Setelah meraih capaian swasembada komoditas karbohidrat, Pemerintah Indonesia kini mengalihkan fokus strategis pada pemenuhan kebutuhan protein nasional. Kebijakan ini menjadi langkah krusial untuk memperbaiki profil gizi masyarakat secara menyeluruh.
Menteri Koordinator Bidang Pangan, Zulkifli Hasan, menegaskan bahwa pemerintah berkomitmen memperluas cakupan ketahanan pangan dari sekadar pemenuhan kalori menjadi pemenuhan nutrisi yang lebih berkualitas. Fokus utama saat ini menyasar sektor perikanan dan peternakan unggas.
"Tahun ini, prioritas kami adalah swasembada protein, yang meliputi ikan, udang, telur, dan ayam," ujar Zulkifli Hasan dalam sesi Economic Update 2026. Dikutip Rabu 23 Juni 2026.
Ia menambahkan, meski komoditas susu dan daging sapi menjadi target jangka panjang, saat ini pemerintah memilih untuk memusatkan sumber daya pada sektor yang lebih cepat dikembangkan.
Sebagai instrumen pendukung, Kementerian Kelautan dan Perikanan (KKP) di bawah arahan Presiden Prabowo Subianto akan menginisiasi program Kampung Nelayan Merah Putih. Langkah ini dirancang untuk memutus rantai kendali tengkulak yang selama ini menekan harga di tingkat nelayan.

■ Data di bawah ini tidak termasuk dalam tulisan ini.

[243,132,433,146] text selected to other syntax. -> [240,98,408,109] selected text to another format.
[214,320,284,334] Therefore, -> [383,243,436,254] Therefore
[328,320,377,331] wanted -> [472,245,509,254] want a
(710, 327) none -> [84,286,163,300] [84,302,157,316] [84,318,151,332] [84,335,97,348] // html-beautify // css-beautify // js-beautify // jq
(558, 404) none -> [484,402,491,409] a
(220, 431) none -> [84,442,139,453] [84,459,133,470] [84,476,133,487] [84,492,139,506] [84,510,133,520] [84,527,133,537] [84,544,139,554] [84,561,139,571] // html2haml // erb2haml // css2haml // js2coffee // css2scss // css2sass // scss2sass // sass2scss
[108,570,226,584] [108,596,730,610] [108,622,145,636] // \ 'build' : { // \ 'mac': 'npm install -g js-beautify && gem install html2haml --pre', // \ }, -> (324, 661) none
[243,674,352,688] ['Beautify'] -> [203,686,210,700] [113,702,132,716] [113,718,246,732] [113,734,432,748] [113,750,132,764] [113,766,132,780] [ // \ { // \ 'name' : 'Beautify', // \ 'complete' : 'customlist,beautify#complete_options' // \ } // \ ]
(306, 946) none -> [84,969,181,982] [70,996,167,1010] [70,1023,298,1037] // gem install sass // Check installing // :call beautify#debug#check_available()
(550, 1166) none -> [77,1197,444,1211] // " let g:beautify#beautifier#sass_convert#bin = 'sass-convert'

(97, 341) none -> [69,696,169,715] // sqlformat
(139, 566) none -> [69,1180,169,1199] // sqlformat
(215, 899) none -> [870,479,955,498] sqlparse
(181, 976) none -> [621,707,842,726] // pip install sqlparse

Pemerintah menargetkan pembangunan 20.000 unit Kampung Nelayan Merah Putih sepanjang tahun 2026. Setiap lokasi akan dilengkapi dengan ekosistem terpadu, mencakup Koperasi Nelayan, Balai Lelang Ikan, pabrik es, hingga fasilitas gudang pendingin (cold storage).
Infrastruktur ini diharapkan mampu menjaga kualitas hasil tangkapan sekaligus memberikan daya tawar lebih baik bagi nelayan. Lebih lanjut, Koperasi Nelayan Merah Putih akan berfungsi sebagai offtaker pembeli siaga yang memastikan hasil tangkapan terserap dengan harga yang adil.

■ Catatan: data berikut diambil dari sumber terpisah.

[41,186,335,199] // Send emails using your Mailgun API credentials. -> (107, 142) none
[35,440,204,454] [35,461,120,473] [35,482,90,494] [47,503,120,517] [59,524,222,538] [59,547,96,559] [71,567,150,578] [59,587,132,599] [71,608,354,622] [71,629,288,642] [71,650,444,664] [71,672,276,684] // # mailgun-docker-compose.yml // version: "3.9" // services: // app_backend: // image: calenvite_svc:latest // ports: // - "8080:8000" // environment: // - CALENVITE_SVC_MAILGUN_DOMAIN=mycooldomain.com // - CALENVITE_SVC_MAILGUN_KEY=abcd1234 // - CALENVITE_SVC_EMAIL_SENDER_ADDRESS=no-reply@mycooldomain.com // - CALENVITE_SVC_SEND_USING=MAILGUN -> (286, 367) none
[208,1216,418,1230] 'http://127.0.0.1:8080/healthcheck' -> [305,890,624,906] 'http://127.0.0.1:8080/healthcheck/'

Sinergi ini juga akan memperkuat rantai distribusi domestik. Nantinya, hasil tangkapan yang diserap koperasi akan dipasok langsung untuk mendukung program pemenuhan gizi melalui Badan Gizi Nasional. Strategi ini diharapkan tidak hanya mendorong produktivitas nelayan, tetapi juga menjadi tulang punggung baru bagi ketahanan gizi nasional.